If you are doing a direct delivery move, you MUST arrive at the delivery destination before the driver. If the driver arrives at your new residence before you do they may have to put your items in storage, depending on their schedule. If you had planned for your items to go directly into storage, you have more flexibility with your arrival timing.
The TSP must provide a 24-hour notice before delivery. They will attempt to contact you twice, at least six hours apart. If they do not hear back from you within that 24-hour time frame, they may try to call the local transportation office and have your belongings placed in storage. Once your goods are in storage, it can sometimes take up to a few weeks to get them delivered again.
Pro-Tip: It’s a good idea to provide your TSP with an emergency contact in case the driver cannot get in touch with you during transit.
You or your designated agent must be available between the hours of 8 a.m. and 5 p.m. Before the truck is unloaded, you can expect to do a walk-through with the driver and the delivery crew to identify any pre-existing damage to the residence and to let them see the layout of the home to determine the best way to unload your household goods. As with your loading day, the delivery crew is required to put down some type of material to protect your flooring and any tight corners that may be in the residence as well.
Prior to the delivery crew offloading your household goods, they will give you the inventory sheets so you can check off the “numbers” to ensure everything is delivered. The use of bingo cards/check-off sheets is another way the crew can check off the numbers. These are only internal moving company documents. Do not let the delivery crew check off the numbers on the inventory sheet… this would not be in your best interest. As the boxes come off the truck, you should expect to direct them to a room in the residence on where that item should be placed. If you’ve got friends or family that can help during this phase, that’s always a bonus.
Once the truck is empty, you should verify on the inventory sheet that everything has been delivered. If not, annotate any missing items on the inventory sheet before you sign it. Also annotate any damage that may have occurred to the residence. Additionally, any items not received or that arrive damaged should be written on the Notification of Loss or Damage at Delivery form provided by the driver. Remember to keep your inventory sheets until your claims process is complete.
Unloading at destination includes the one-time laying of rugs and the one-time placement of furniture and like items in a room or dwelling designated by you or your representative.
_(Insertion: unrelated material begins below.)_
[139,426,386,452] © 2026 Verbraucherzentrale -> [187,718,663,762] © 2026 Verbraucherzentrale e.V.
You also have a couple of options about how you want the delivery crew to unpack. Your mover can do a full unpack, where they empty all the items of the boxes in the specified rooms, or they can do a partial unpack and only open boxes in select areas. You can also have them reassemble any furniture that they took apart at the origin (beds, couches, etc.).
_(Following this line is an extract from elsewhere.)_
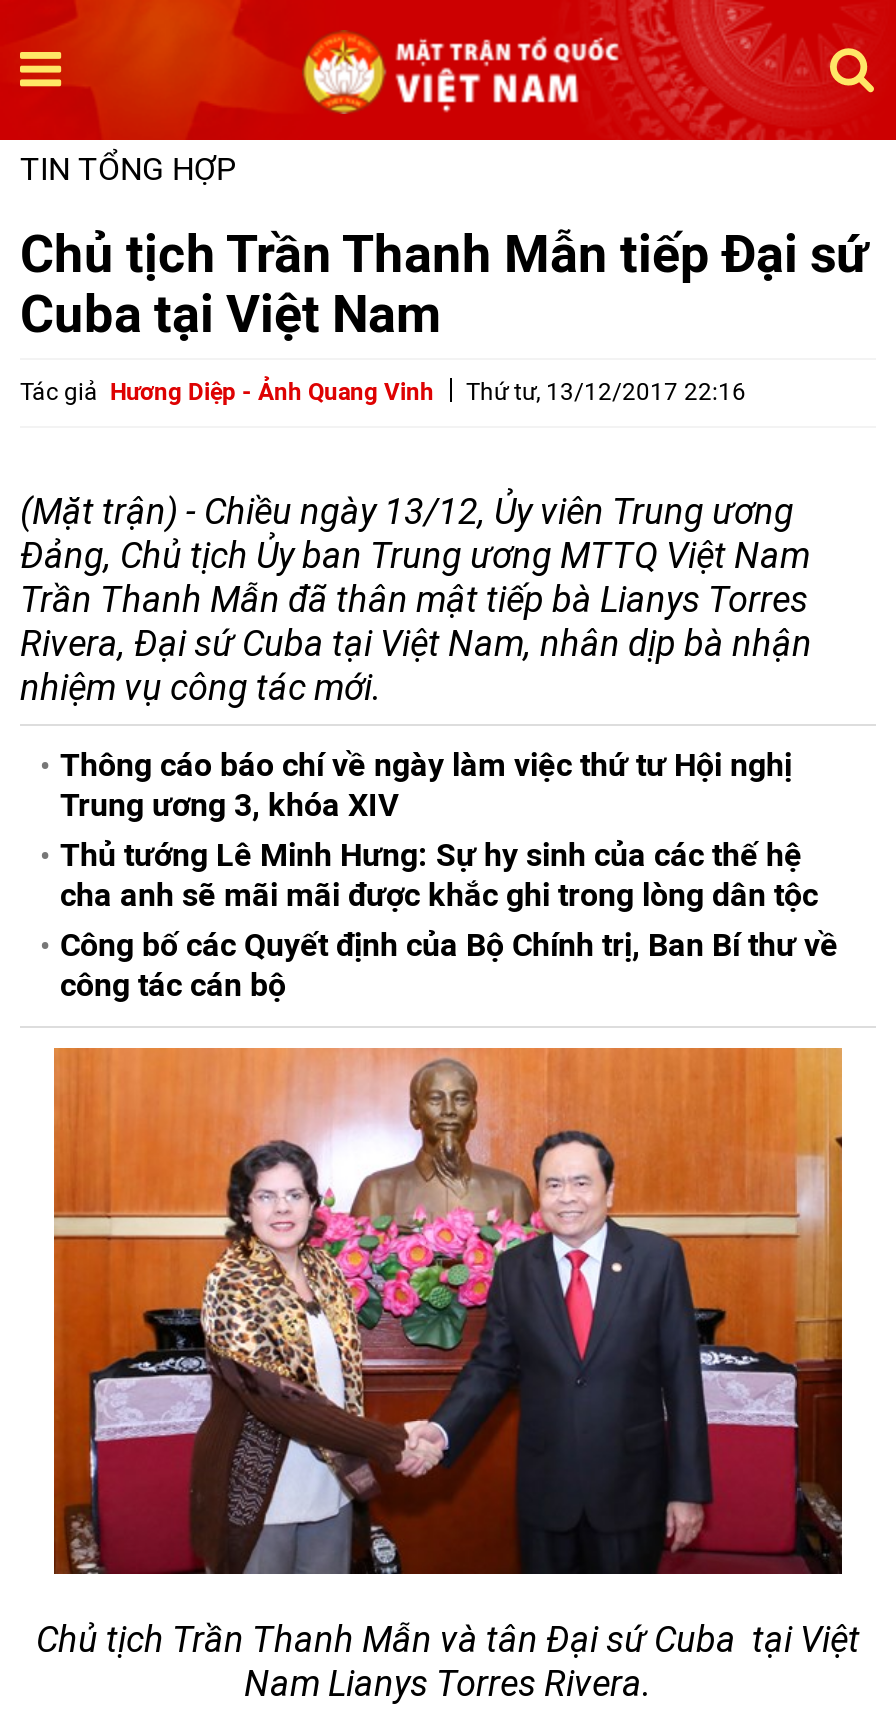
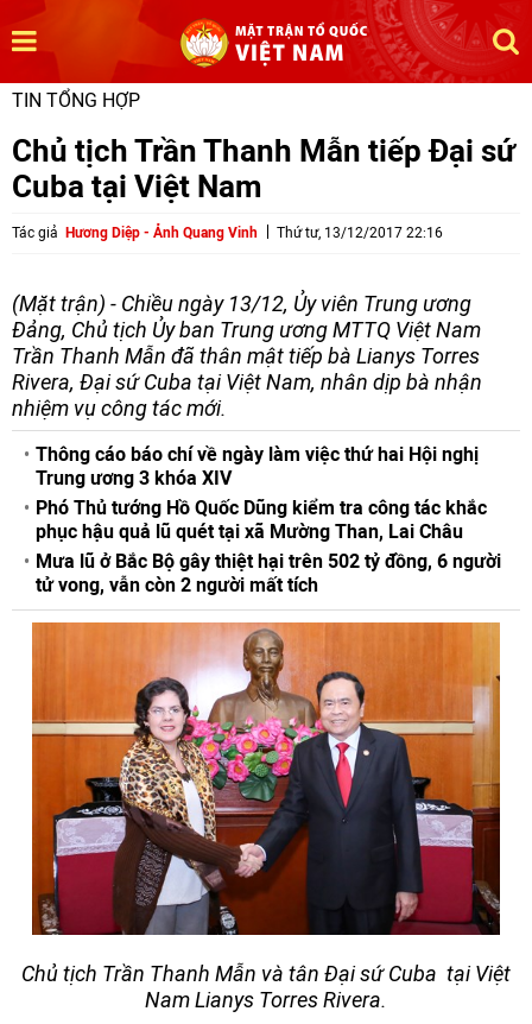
[60,746,838,1004] Thông cáo báo chí về ngày làm việc thứ tư Hội nghị | Trung ương 3, khóa XIV | Thủ tướng Lê Minh Hưng: Sự hy sinh của các thế hệ | cha anh sẽ mãi mãi được khắc ghi trong lòng dân tộc | Công bố các Quyết định của Bộ Chính trị, Ban Bí thư về | công tác cán bộ -> [36,443,501,596] Thông cáo báo chí về ngày làm việc thứ hai Hội nghị | Trung ương 3 khóa XIV | Phó Thủ tướng Hồ Quốc Dũng kiểm tra công tác khắc | phục hậu quả lũ quét tại xã Mường Than, Lai Châu | Mưa lũ ở Bắc Bộ gây thiệt hại trên 502 tỷ đồng, 6 người | tử vong, vẫn còn 2 người mất tích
Your moving company is not required to return and pick up any empty boxes after they’ve delivered everything to your new home. The movers are only responsible for hauling away empty boxes and packing materials when they’re finished delivering your belongings. If you ask them to come back to take your empty boxes and they agree to do it, that’s great. If possible, have everything piled up in one location to get this done quickly.
If you have questions or concerns at any time during the moving process, contact your local transportation office. For information about filing a loss or damage claim, review the article Understanding Moving Claims.
Special Note: Remember to fill out your Customer Satisfaction Surveys. These surveys help the Department of Defense know what to focus on for future changes to make the program better for both you and your fellow moving customers.